Results from a multicenter study show progression-free survival in 97% of low- and intermediate-risk prostate cancer patients.
Men newly diagnosed with low- or intermediate-risk prostate cancer can experience low severe toxicity, shorter treatment times, and excellent cancer control rates through the use of high-dose stereotactic body radiation therapy (SBRT), according to a study presented at the American Society for Radiation Oncology annual meeting in Boston.
SBRT precisely targets high doses of radiation to the tumor in small number fractions, simultaneously avoiding surrounding tissue and reducing toxicity to non-cancerous cells. When treating tumors in the prostate, SBRT avoids the adjacent bladder, sex organs, and rectum.
“We had this new technology that was promising for treating prostate cancer more quickly and more accurately and also could give a higher dose of radiation to the gland. We hoped to prove in a multicenter setting that it was safe and the toxicity would be accessible, but we also hoped to show that because we were giving a biologically higher dose, we could improve on cancer relapse rates,” said first author Robert Meier, MD, of Swedish Medical Center, Seattle.
In an open-label study, Dr.
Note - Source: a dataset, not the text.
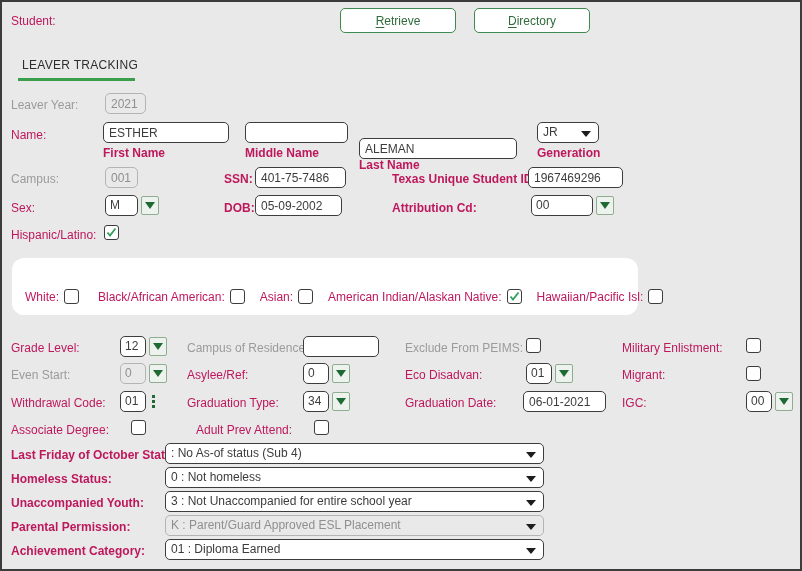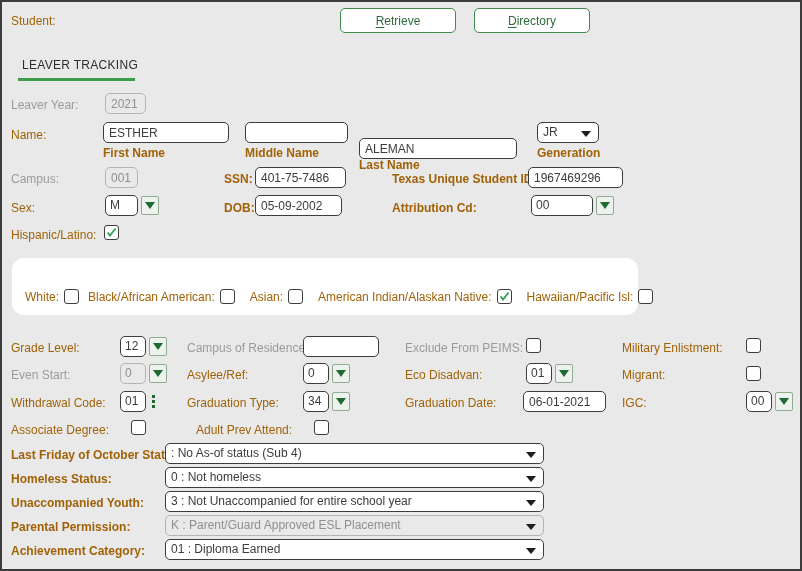"Student:" .lbl { color: #a16207 -> #be185d }
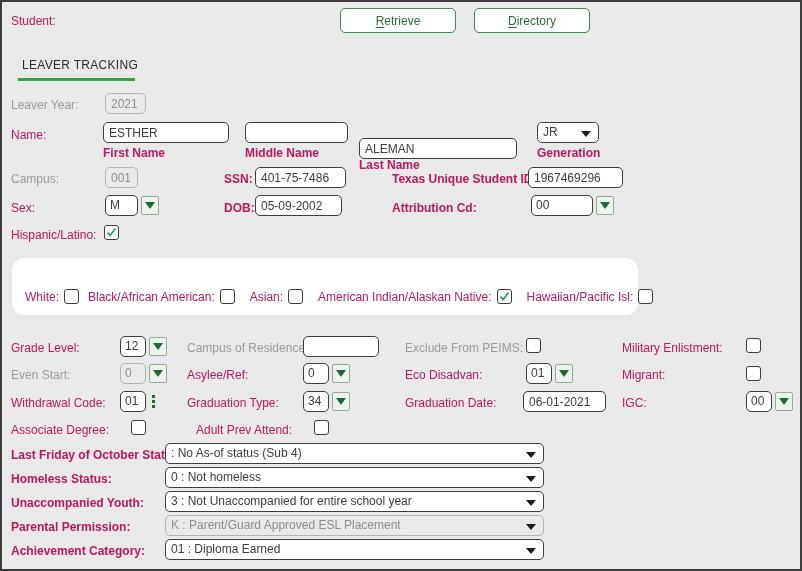"Black/African American:" span.lbl { margin-left: 4px -> 14px }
Meier and co-authors studied 309 men with newly diagnosed prostate cancer who were tested at 21 community, regional, and academic hospitals across the U.S. All of the men had either low-risk disease (CS T1-T2a, Gleason 6, PSA <10 ng/mL) (n=172) or intermediate-risk disease (CS T1c-T2b with either Gleason 7 and PSA <10 ng/mL, or Gleason 6 and PSA 10-20 ng/mL).
“The men received SBRT via a non-isocentric robotic platform, with an RT dose to the prostate of 40 Gy administered in five treatment sessions of 8 Gy each,” Dr. Meier said. “Those with intermediate risk received a dose of 36.25 Gy to the seminal vesicles.”
The results revealed that at 5 years’ follow-up, 97% of patients treated with SBRT remained cancer free, and only 2% experienced any serious side effects.
Next: “I expected low risk to do well (97.3%) but didn’t figure intermediate risk to show 97%; that’s better than I thought.”
“To start with, toxicity was really low. We had felt a rate of grade 3-5 at 5 years of 10% would be unacceptable and it turned out to be under 2%. If you compare that against historic controls, it’s real favorable, particularly in the rectal domain,” he said. “I expected low risk to do well (97.3%) but didn’t figure intermediate risk to show 97%; that’s better than I thought.”
In his presentation at the ASTRO annual meeting, Dr. Meier showed how single-institution studies on the use of SBRT as the primary treatment for prostate cancer have illuminated the treatment as a cost-effective and faster alternative to IMRT.
Dr. Meier explained that although the study wasn’t powered to compare against other therapies, if you did make a comparison against other radiation therapies, it would score favorably.
“The response has been one of cautious enthusiasm,” Dr. Meier said. “The community of radiation oncologists is often reluctant to embrace advancements, so it may take a randomized trial for people to adopt this as a standard of care.”
There is one such study currently underway at the Royal Marsden Hospital in the United Kingdom, led by its medical director, Nicholas van As, MBBCH. The study by Dr. Meier and his team is also ongoing.
“We would like to have more than 5 years’ follow-up; we would like to see 8 years with some 10-year follow-up,” he said. “Our trial confirms that SBRT may be preferable to other treatment approaches for newly diagnosed cases of prostate cancer, including more aggressive disease.”
Dr. Meier discloses receipt of a research grant from Accuray.